━━━━━ Task material
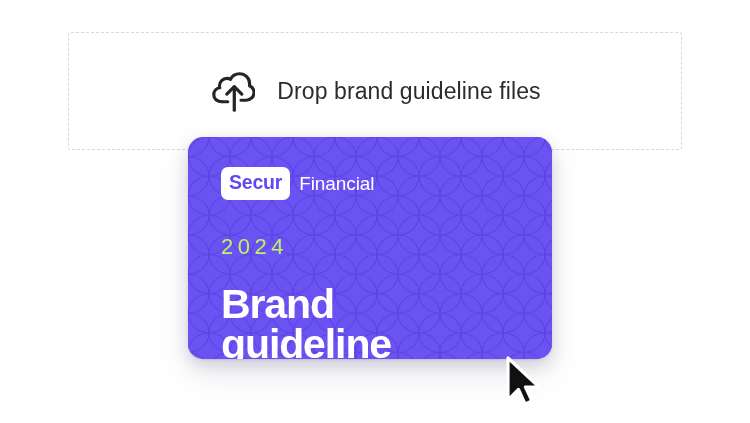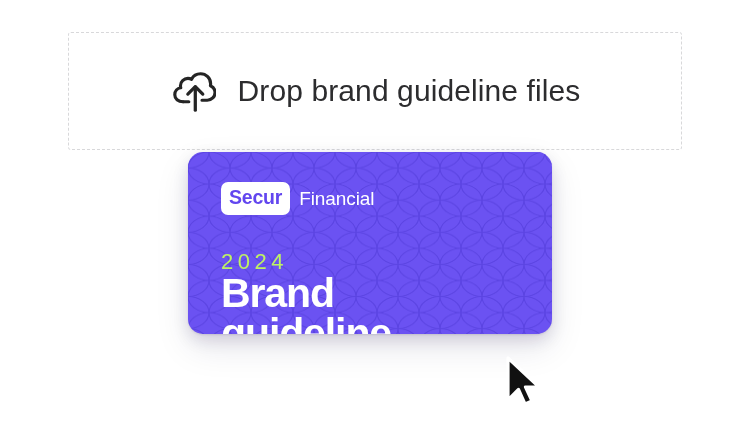"Drop brand guideline files" .dropzone-label { font-size: 30px -> 23px }
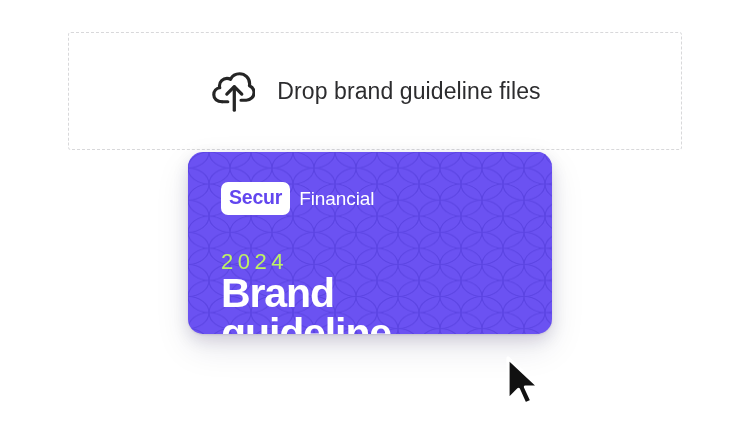"Secur" .brand-card { height: 182px -> 222px; top: 152px -> 137px }
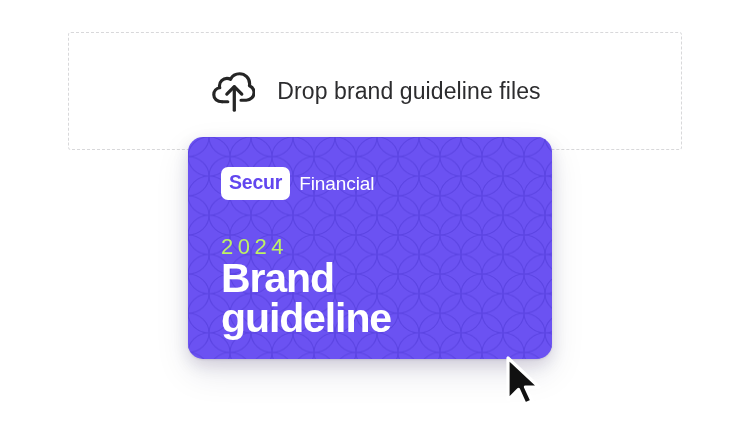"Brand" .card-title { margin-top: 0 -> 26px }
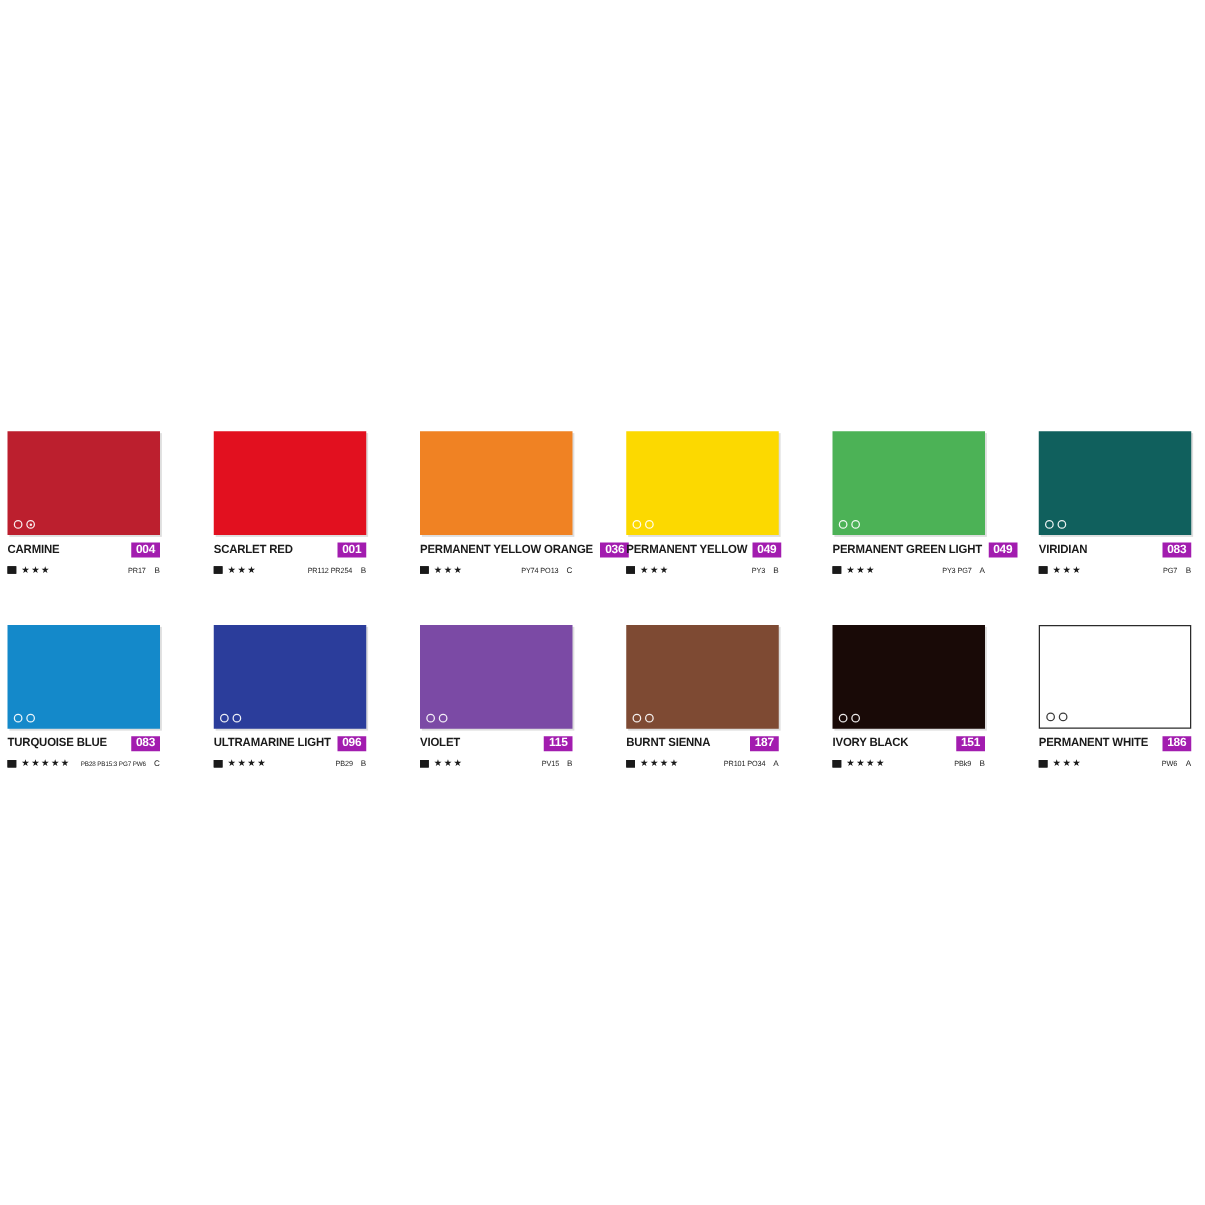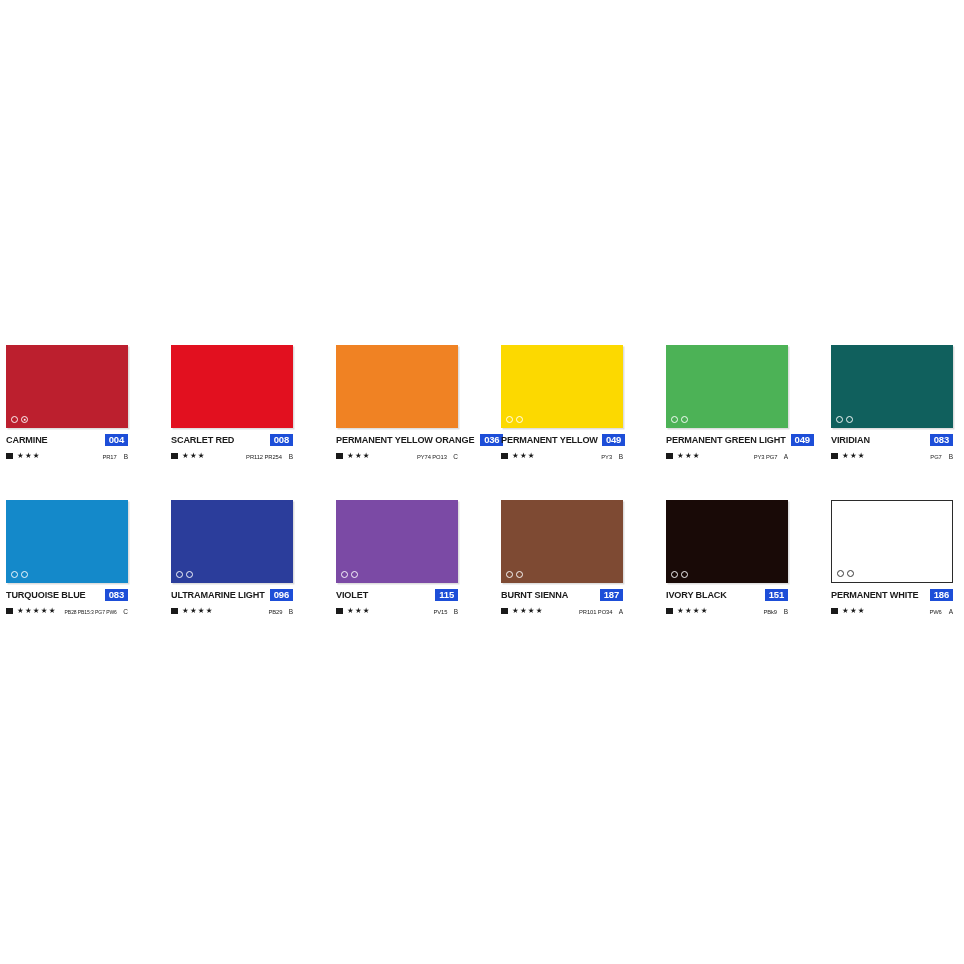"004" .color-code { background: #1d4ed8 -> #a21caf }
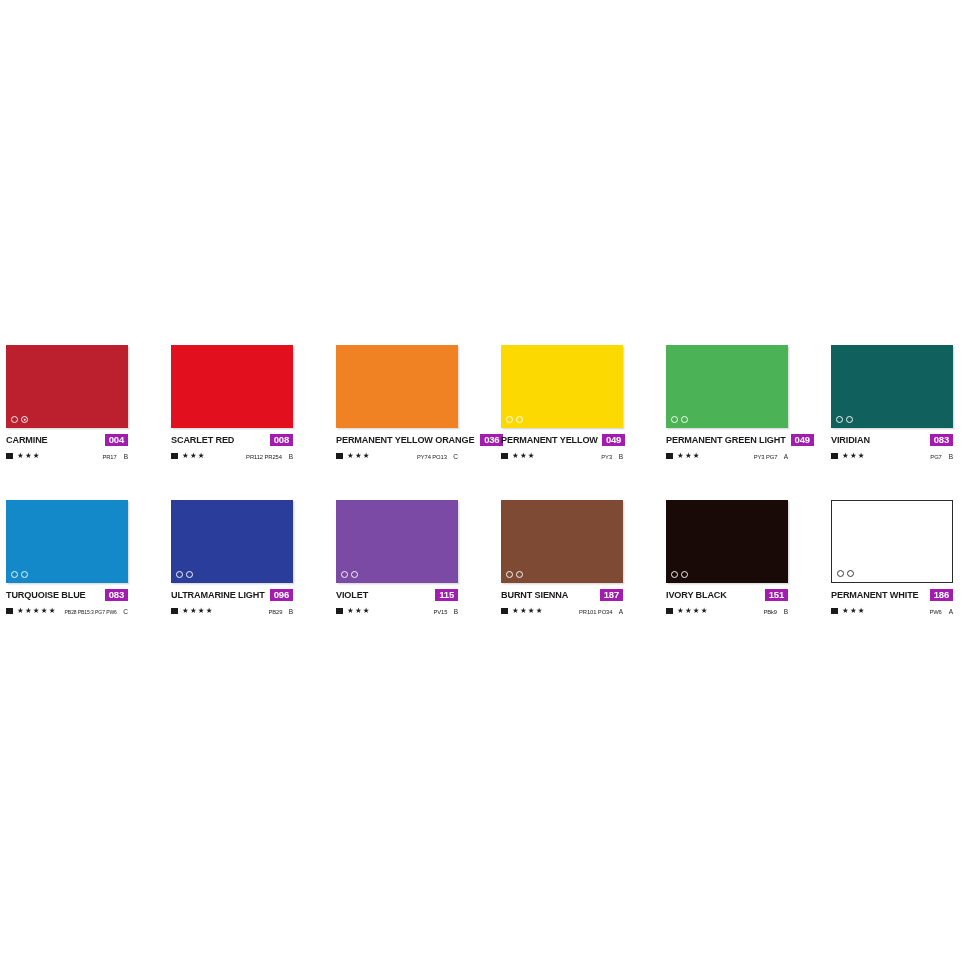"008" span.color-code { text: 008 -> 001 }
━━━━━━━━━━
Exercise brief:
Reproduce each record from above exactly; pictures do not belong in the copy.

Written reply:
"Drop brand guideline files" .dropzone-label { font-size: 30px -> 23px }
"Secur" .brand-card { height: 182px -> 222px; top: 152px -> 137px }
"Brand" .card-title { margin-top: 0 -> 26px }
"004" .color-code { background: #1d4ed8 -> #a21caf }
"008" span.color-code { text: 008 -> 001 }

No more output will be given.